> _INSTRUCTIONS TO FOLLOW_:
As soon as the line containing "[732,1506,805,1523] git pull" appears, copy it and every following line word for word until the records end.

(Change listing data)
§
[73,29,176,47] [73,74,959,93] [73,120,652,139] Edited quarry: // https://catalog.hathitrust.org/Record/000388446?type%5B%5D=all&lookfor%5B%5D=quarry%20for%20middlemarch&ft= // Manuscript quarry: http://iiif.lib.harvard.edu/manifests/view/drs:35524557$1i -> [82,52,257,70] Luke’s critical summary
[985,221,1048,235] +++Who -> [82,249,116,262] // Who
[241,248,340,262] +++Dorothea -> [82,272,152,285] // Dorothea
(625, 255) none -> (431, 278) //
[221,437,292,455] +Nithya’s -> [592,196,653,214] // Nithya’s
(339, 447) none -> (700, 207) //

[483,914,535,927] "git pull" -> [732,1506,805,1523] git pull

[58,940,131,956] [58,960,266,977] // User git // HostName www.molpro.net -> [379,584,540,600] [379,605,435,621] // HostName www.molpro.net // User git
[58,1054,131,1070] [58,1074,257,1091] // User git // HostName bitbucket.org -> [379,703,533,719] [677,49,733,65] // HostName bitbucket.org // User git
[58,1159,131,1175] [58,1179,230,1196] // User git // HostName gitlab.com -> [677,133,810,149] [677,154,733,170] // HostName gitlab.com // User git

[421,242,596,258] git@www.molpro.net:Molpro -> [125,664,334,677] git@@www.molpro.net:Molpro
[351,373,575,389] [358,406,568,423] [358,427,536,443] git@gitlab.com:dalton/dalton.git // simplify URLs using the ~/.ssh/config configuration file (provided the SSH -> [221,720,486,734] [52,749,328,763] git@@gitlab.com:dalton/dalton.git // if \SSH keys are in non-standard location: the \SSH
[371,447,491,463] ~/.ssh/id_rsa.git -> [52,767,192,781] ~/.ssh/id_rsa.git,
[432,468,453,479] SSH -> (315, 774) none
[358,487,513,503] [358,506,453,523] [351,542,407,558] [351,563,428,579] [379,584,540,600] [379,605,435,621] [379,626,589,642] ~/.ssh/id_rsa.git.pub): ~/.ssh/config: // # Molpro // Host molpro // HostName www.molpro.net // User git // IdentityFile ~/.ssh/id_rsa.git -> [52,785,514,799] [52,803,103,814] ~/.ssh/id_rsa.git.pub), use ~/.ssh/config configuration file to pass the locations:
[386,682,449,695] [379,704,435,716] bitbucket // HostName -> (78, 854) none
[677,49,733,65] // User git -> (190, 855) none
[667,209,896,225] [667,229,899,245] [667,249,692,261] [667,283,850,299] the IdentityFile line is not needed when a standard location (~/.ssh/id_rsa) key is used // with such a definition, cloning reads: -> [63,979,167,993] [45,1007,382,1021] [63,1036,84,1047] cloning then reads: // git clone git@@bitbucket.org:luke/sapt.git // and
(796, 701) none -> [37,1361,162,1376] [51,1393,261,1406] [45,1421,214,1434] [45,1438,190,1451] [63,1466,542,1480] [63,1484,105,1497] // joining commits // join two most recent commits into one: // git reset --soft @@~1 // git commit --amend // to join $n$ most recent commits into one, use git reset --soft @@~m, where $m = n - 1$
§
> _RESULT OF THE EXERCISE_:
[483,914,535,927] "git pull" -> [732,1506,805,1523] git pull

[58,940,131,956] [58,960,266,977] // User git // HostName www.molpro.net -> [379,584,540,600] [379,605,435,621] // HostName www.molpro.net // User git
[58,1054,131,1070] [58,1074,257,1091] // User git // HostName bitbucket.org -> [379,703,533,719] [677,49,733,65] // HostName bitbucket.org // User git
[58,1159,131,1175] [58,1179,230,1196] // User git // HostName gitlab.com -> [677,133,810,149] [677,154,733,170] // HostName gitlab.com // User git

[421,242,596,258] git@www.molpro.net:Molpro -> [125,664,334,677] git@@www.molpro.net:Molpro
[351,373,575,389] [358,406,568,423] [358,427,536,443] git@gitlab.com:dalton/dalton.git // simplify URLs using the ~/.ssh/config configuration file (provided the SSH -> [221,720,486,734] [52,749,328,763] git@@gitlab.com:dalton/dalton.git // if \SSH keys are in non-standard location: the \SSH
[371,447,491,463] ~/.ssh/id_rsa.git -> [52,767,192,781] ~/.ssh/id_rsa.git,
[432,468,453,479] SSH -> (315, 774) none
[358,487,513,503] [358,506,453,523] [351,542,407,558] [351,563,428,579] [379,584,540,600] [379,605,435,621] [379,626,589,642] ~/.ssh/id_rsa.git.pub): ~/.ssh/config: // # Molpro // Host molpro // HostName www.molpro.net // User git // IdentityFile ~/.ssh/id_rsa.git -> [52,785,514,799] [52,803,103,814] ~/.ssh/id_rsa.git.pub), use ~/.ssh/config configuration file to pass the locations:
[386,682,449,695] [379,704,435,716] bitbucket // HostName -> (78, 854) none
[677,49,733,65] // User git -> (190, 855) none
[667,209,896,225] [667,229,899,245] [667,249,692,261] [667,283,850,299] the IdentityFile line is not needed when a standard location (~/.ssh/id_rsa) key is used // with such a definition, cloning reads: -> [63,979,167,993] [45,1007,382,1021] [63,1036,84,1047] cloning then reads: // git clone git@@bitbucket.org:luke/sapt.git // and
(796, 701) none -> [37,1361,162,1376] [51,1393,261,1406] [45,1421,214,1434] [45,1438,190,1451] [63,1466,542,1480] [63,1484,105,1497] // joining commits // join two most recent commits into one: // git reset --soft @@~1 // git commit --amend // to join $n$ most recent commits into one, use git reset --soft @@~m, where $m = n - 1$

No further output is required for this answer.